* [WHAT TO DO]:
Every entry below should be copied exactly, minus the pictures.

Start of TASK DATA

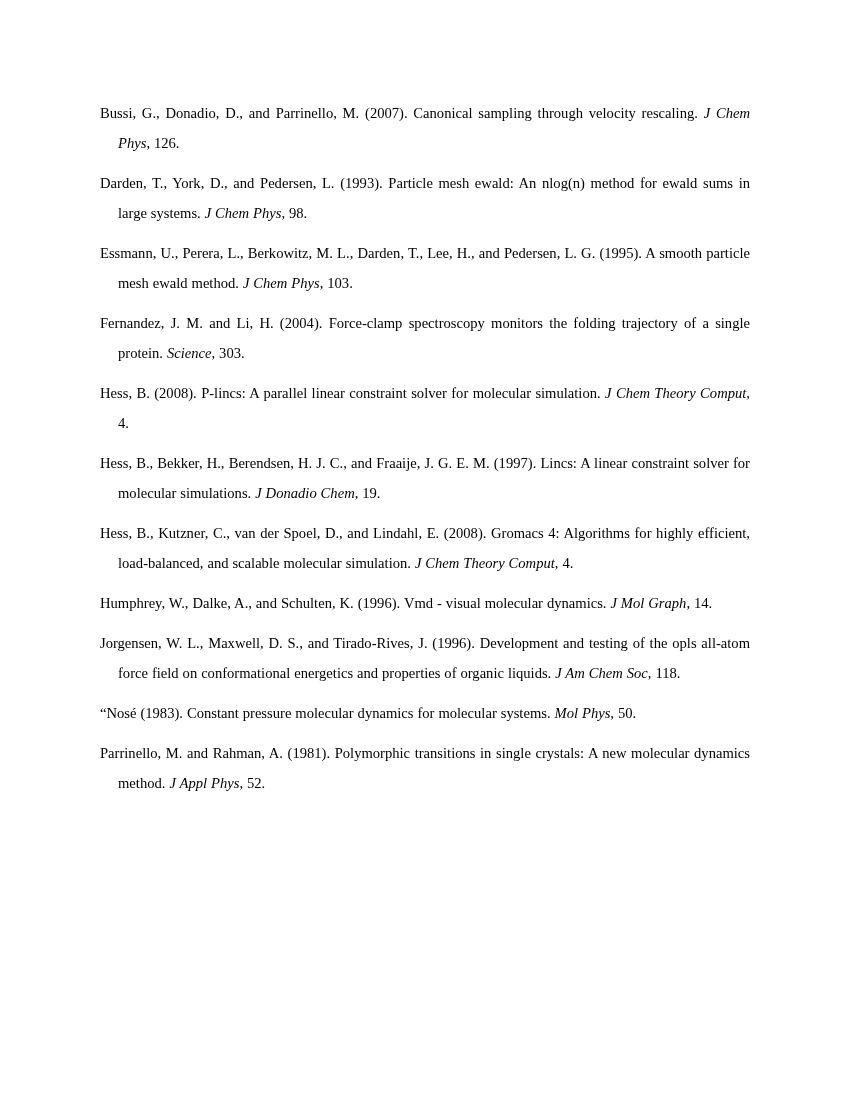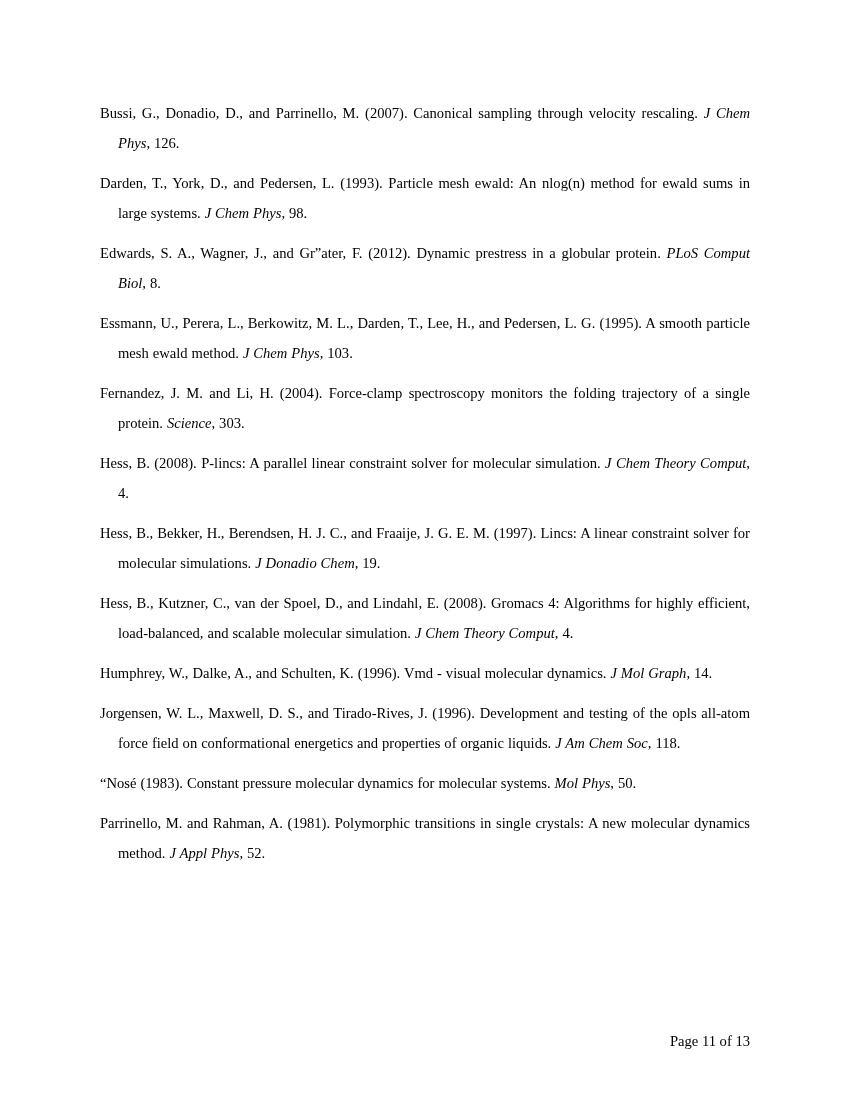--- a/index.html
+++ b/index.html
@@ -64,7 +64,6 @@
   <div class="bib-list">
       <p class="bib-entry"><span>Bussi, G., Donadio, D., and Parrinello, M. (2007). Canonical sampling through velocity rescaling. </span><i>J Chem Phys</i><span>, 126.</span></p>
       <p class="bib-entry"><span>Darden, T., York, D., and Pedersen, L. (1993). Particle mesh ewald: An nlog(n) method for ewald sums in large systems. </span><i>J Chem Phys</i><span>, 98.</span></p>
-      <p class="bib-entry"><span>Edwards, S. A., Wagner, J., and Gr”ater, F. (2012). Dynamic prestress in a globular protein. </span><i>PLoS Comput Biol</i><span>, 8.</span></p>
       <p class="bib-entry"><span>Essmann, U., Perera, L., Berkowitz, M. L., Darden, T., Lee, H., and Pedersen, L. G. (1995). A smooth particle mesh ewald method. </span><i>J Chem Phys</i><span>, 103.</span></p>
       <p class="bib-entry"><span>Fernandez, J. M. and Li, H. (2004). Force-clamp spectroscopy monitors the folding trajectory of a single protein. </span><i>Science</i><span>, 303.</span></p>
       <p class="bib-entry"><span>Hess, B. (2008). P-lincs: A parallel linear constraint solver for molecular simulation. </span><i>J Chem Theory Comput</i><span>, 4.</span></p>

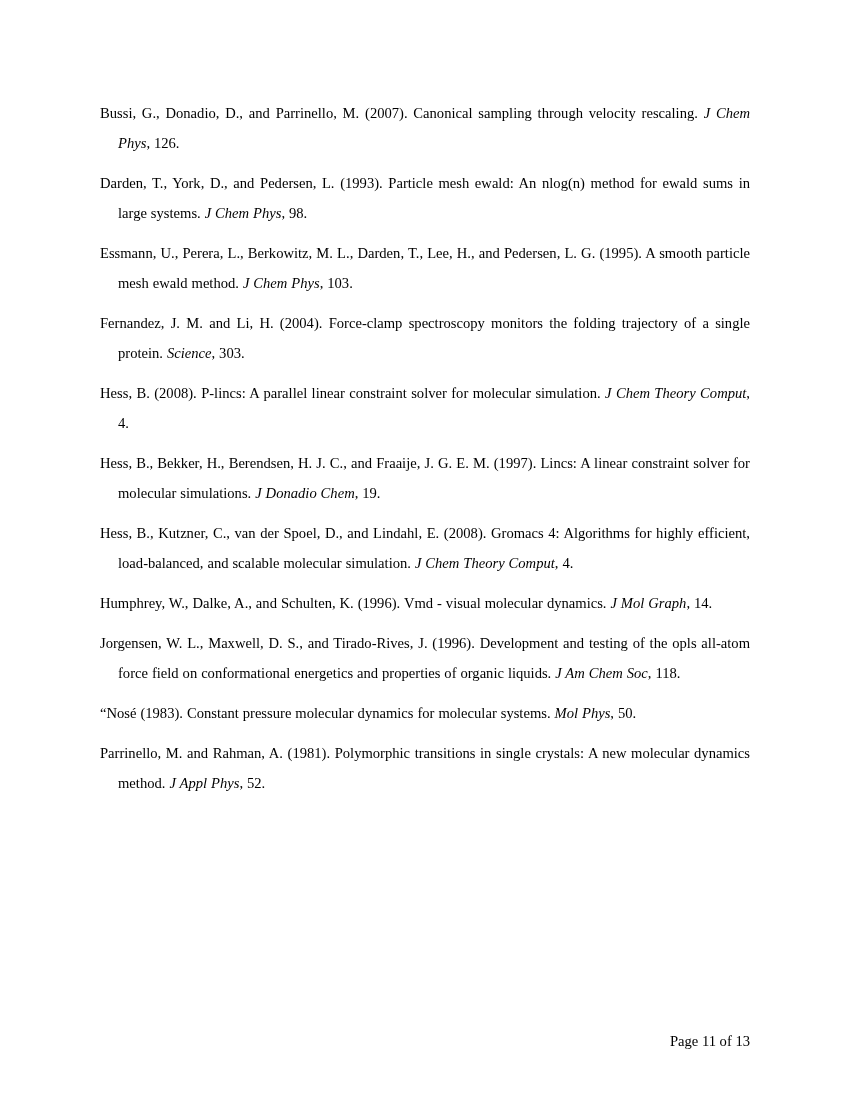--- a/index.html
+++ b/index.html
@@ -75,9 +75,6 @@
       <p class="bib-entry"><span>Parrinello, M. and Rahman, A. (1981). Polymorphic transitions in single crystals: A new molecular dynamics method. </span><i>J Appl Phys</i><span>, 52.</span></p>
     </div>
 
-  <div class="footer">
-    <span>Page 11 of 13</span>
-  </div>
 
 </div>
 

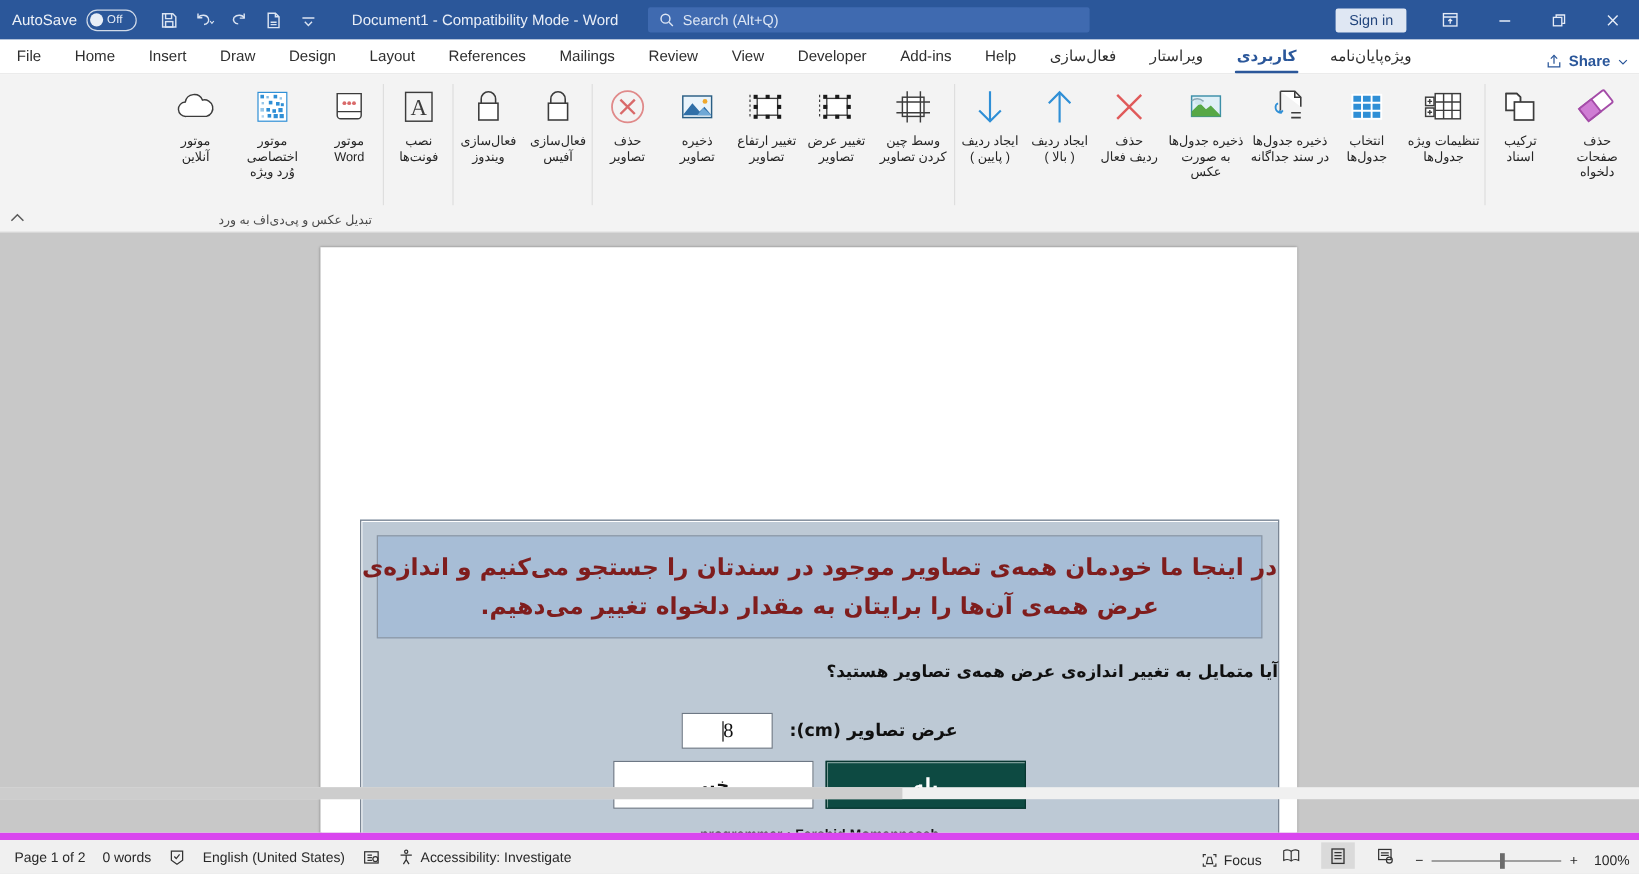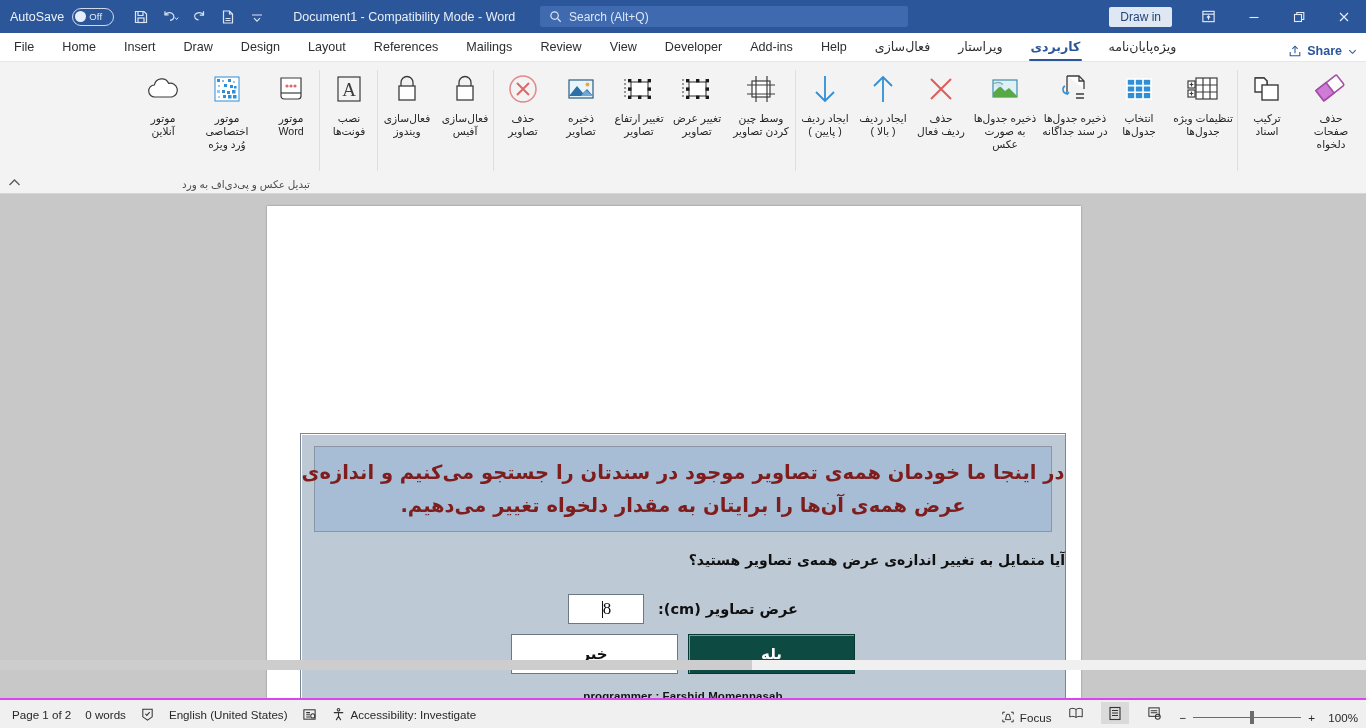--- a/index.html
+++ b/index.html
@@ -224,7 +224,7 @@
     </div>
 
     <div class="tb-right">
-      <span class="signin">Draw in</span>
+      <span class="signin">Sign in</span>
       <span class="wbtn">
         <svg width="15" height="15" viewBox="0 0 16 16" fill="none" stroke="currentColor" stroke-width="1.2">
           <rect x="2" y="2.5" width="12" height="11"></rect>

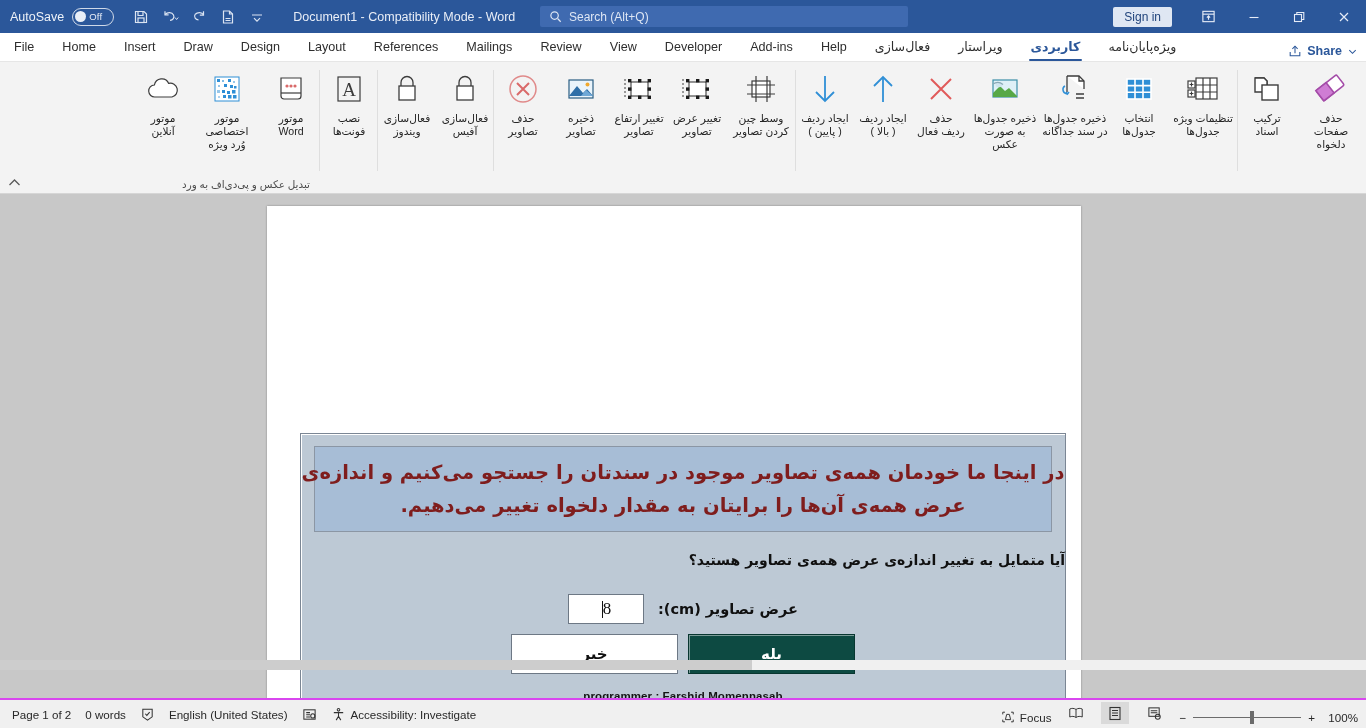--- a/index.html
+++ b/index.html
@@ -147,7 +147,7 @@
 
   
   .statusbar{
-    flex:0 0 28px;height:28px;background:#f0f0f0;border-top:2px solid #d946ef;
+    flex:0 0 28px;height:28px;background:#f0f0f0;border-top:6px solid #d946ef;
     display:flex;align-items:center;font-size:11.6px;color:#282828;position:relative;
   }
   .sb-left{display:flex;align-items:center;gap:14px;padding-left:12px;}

End of TASK DATA

* [WRITTEN RESPONSE]:
--- a/index.html
+++ b/index.html
@@ -64,7 +64,6 @@
   <div class="bib-list">
       <p class="bib-entry"><span>Bussi, G., Donadio, D., and Parrinello, M. (2007). Canonical sampling through velocity rescaling. </span><i>J Chem Phys</i><span>, 126.</span></p>
       <p class="bib-entry"><span>Darden, T., York, D., and Pedersen, L. (1993). Particle mesh ewald: An nlog(n) method for ewald sums in large systems. </span><i>J Chem Phys</i><span>, 98.</span></p>
-      <p class="bib-entry"><span>Edwards, S. A., Wagner, J., and Gr”ater, F. (2012). Dynamic prestress in a globular protein. </span><i>PLoS Comput Biol</i><span>, 8.</span></p>
       <p class="bib-entry"><span>Essmann, U., Perera, L., Berkowitz, M. L., Darden, T., Lee, H., and Pedersen, L. G. (1995). A smooth particle mesh ewald method. </span><i>J Chem Phys</i><span>, 103.</span></p>
       <p class="bib-entry"><span>Fernandez, J. M. and Li, H. (2004). Force-clamp spectroscopy monitors the folding trajectory of a single protein. </span><i>Science</i><span>, 303.</span></p>
       <p class="bib-entry"><span>Hess, B. (2008). P-lincs: A parallel linear constraint solver for molecular simulation. </span><i>J Chem Theory Comput</i><span>, 4.</span></p>

--- a/index.html
+++ b/index.html
@@ -75,9 +75,6 @@
       <p class="bib-entry"><span>Parrinello, M. and Rahman, A. (1981). Polymorphic transitions in single crystals: A new molecular dynamics method. </span><i>J Appl Phys</i><span>, 52.</span></p>
     </div>
 
-  <div class="footer">
-    <span>Page 11 of 13</span>
-  </div>
 
 </div>
 

--- a/index.html
+++ b/index.html
@@ -224,7 +224,7 @@
     </div>
 
     <div class="tb-right">
-      <span class="signin">Draw in</span>
+      <span class="signin">Sign in</span>
       <span class="wbtn">
         <svg width="15" height="15" viewBox="0 0 16 16" fill="none" stroke="currentColor" stroke-width="1.2">
           <rect x="2" y="2.5" width="12" height="11"></rect>

--- a/index.html
+++ b/index.html
@@ -147,7 +147,7 @@
 
   
   .statusbar{
-    flex:0 0 28px;height:28px;background:#f0f0f0;border-top:2px solid #d946ef;
+    flex:0 0 28px;height:28px;background:#f0f0f0;border-top:6px solid #d946ef;
     display:flex;align-items:center;font-size:11.6px;color:#282828;position:relative;
   }
   .sb-left{display:flex;align-items:center;gap:14px;padding-left:12px;}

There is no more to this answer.